### Task statement:
Nothing belongs in the answer except the lines of the material that include "Overview".

### Data:
########

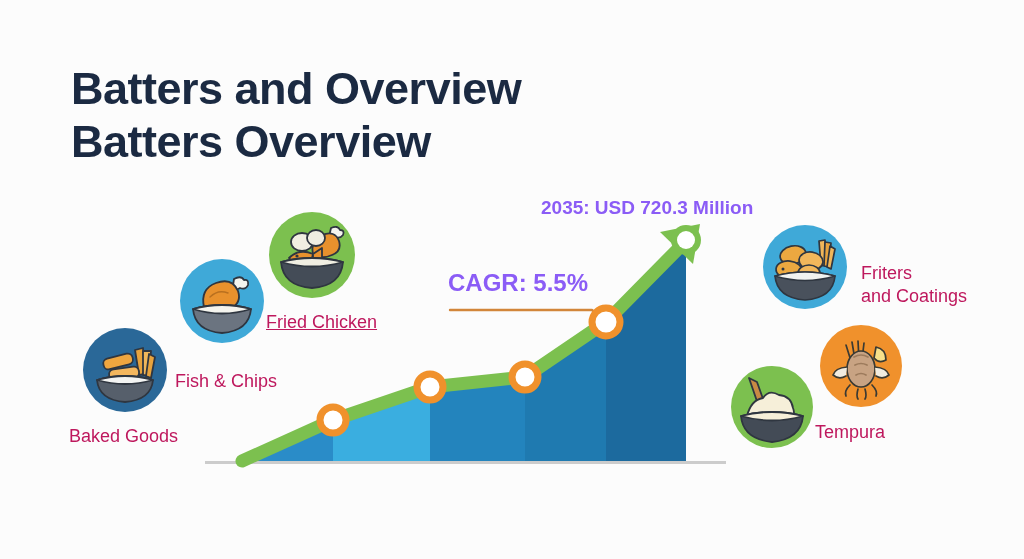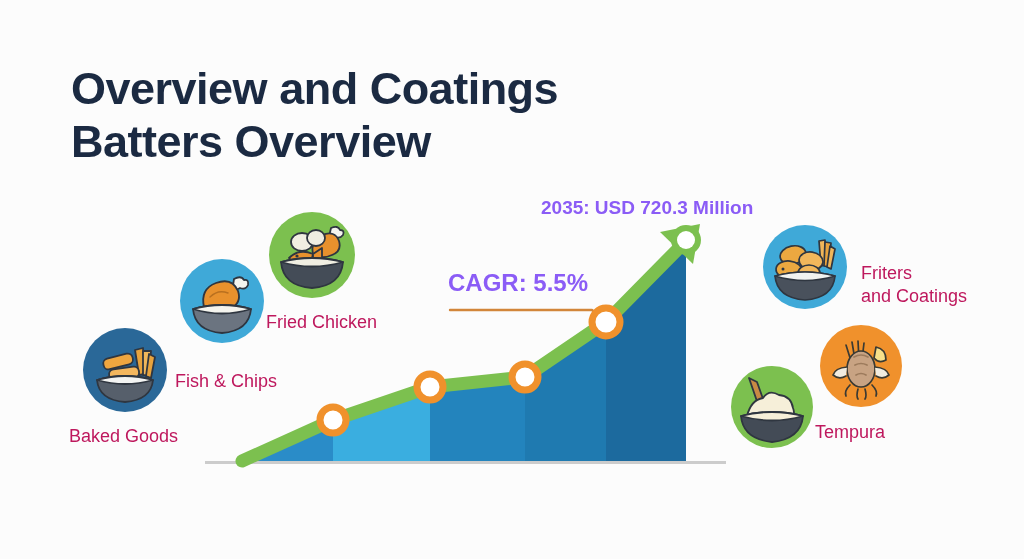--- a/index.html
+++ b/index.html
@@ -104,7 +104,7 @@
 <div id="canvas">
 
   <div id="title-block">
-    <span class="line">Overview and Coatings</span>
+    <span class="line">Batters and Overview</span>
     <span class="line">Batters Overview</span>
   </div>
 

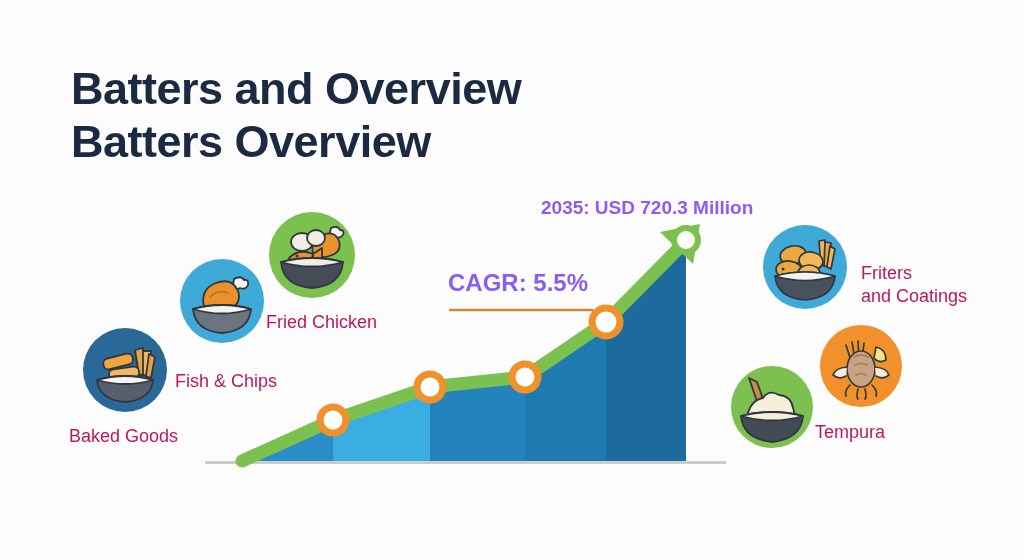--- a/index.html
+++ b/index.html
@@ -94,7 +94,7 @@
   }
   #cat-baked-goods   { left: 69px;  top: 425px; }
   #cat-fish-chips    { left: 175px; top: 370px; }
-  #cat-fried-chicken { left: 266px; top: 311px; }
+  #cat-fried-chicken { left: 266px; top: 311px; text-decoration: underline; }
   #cat-friters       { left: 861px; top: 262px; white-space: normal; width: 140px; }
   #cat-tempura       { left: 815px; top: 421px; }
 </style>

########

### Result for this exercise:
-    <span class="line">Overview and Coatings</span>
+    <span class="line">Batters and Overview</span>
     <span class="line">Batters Overview</span>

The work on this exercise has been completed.